A Soulful Red Resurrected

The physical acting troupe dubbed the Transatlantic Love Affair has revived their numinous Minnesota Fringe Festival hit, Red Resurrected, as part of Illusion Theater’s Lights Up! series. Director/writer Isabel Nelson’s superb cast of eight plays various characters in an isolated backwoods hamlet where rigid social norms and a smothering fear of the outside world control all consciousness. They seem incapable of taking in new information.
Adelin Phelps plays Red, a local orphan reared by the local families. When she and the other young ones attempt to explore the adjacent forest they are harshly hemmed back in by their elders. The seamless ensemble evokes an air of Calvinistic joylessness that obstinately clings to archaic notions of childbirth and sexual desire. Life for us sinners is necessarily a veil of tears. We are made to consider that the systemic, chronic engraining of fear into a community, is dehumanizing.

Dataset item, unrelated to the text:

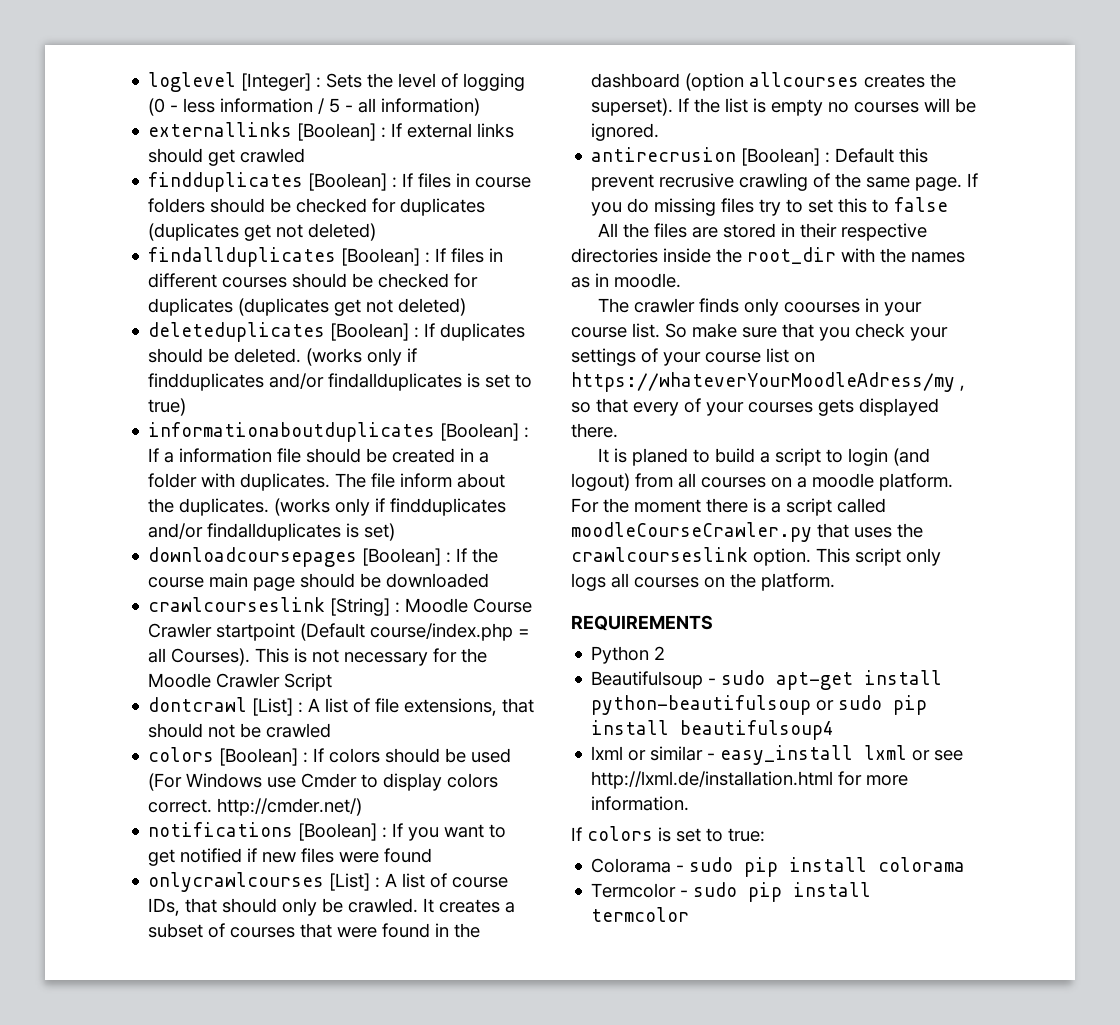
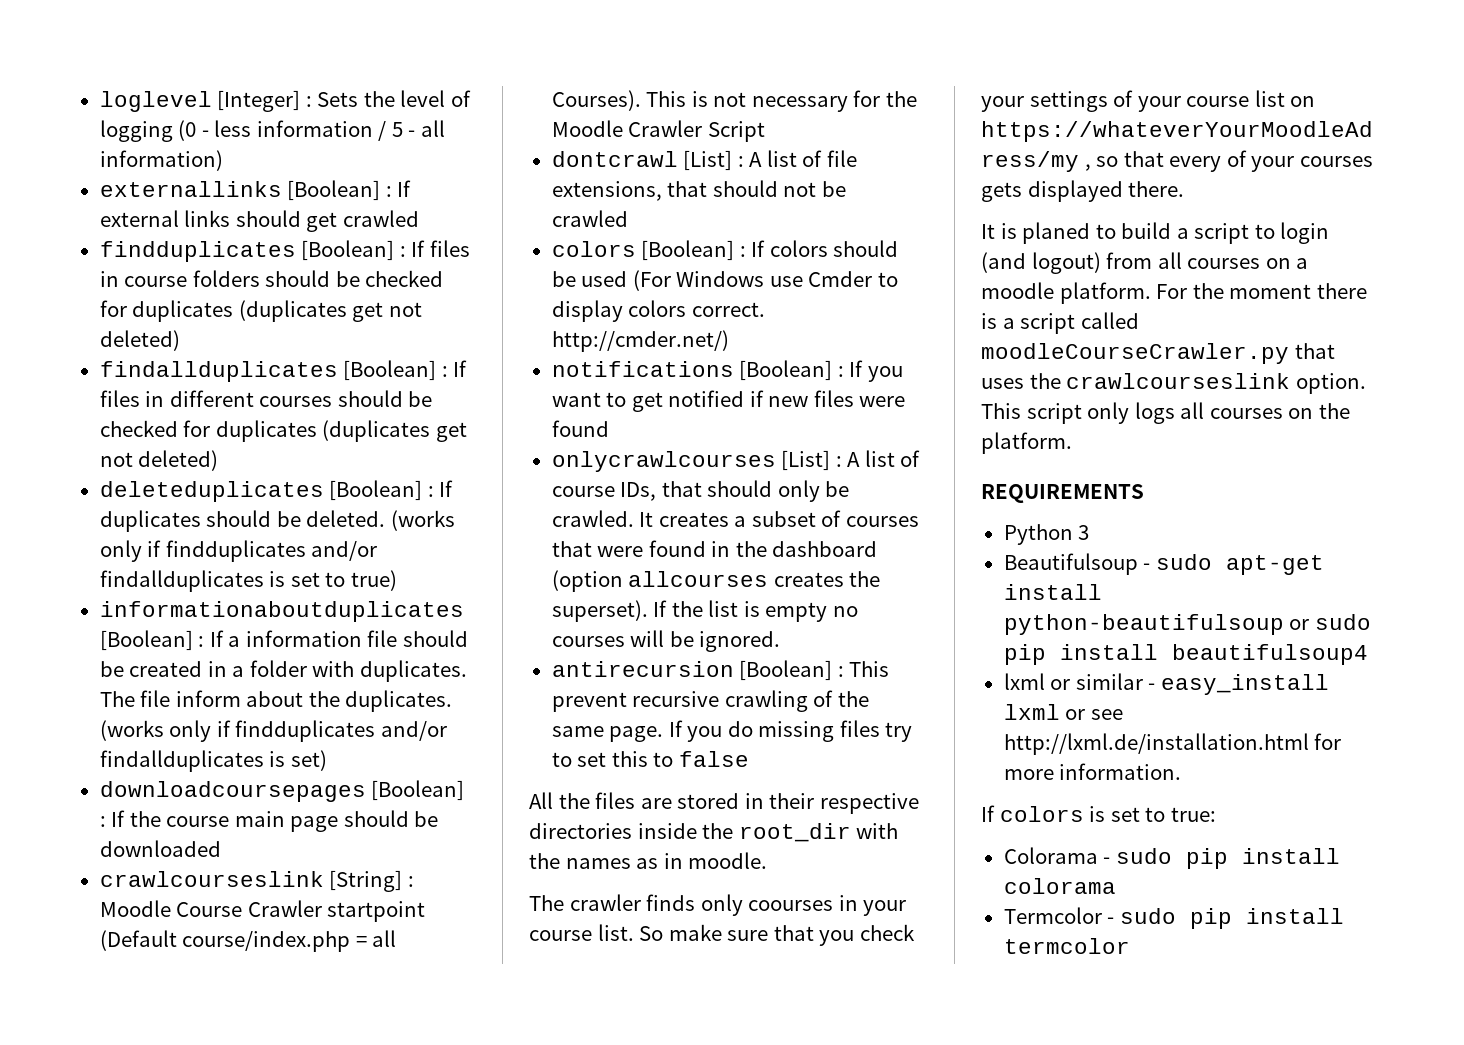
[591,147,929,166] [591,173,735,191] antirecrusion [Boolean] : Default this prevent recrusive -> [551,660,890,681] [551,691,720,712] antirecursion [Boolean] : This prevent recursive
[654,646,666,660] 2 -> [1078,525,1090,540] 3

In contrast the ensemble emanates a soulful connection to nature. Human voices create nature sounds such as bark ripped from a tree. When Red finally leaves her homes after a traumatic experience rivetingly portrayed by Phelps and Derek Lee Miller, she enters a new level of consciousness. The wolf we recall from the fairy tale becomes a different sort of image altogether. The healing arts are brought into the realm of possibility. Fear is finally disempowered. Nature is finally discerned and truly trusted.
Red Resurrected
Through Mar. 2
Illusion Theater, 528 Hennepin Av., Mpls.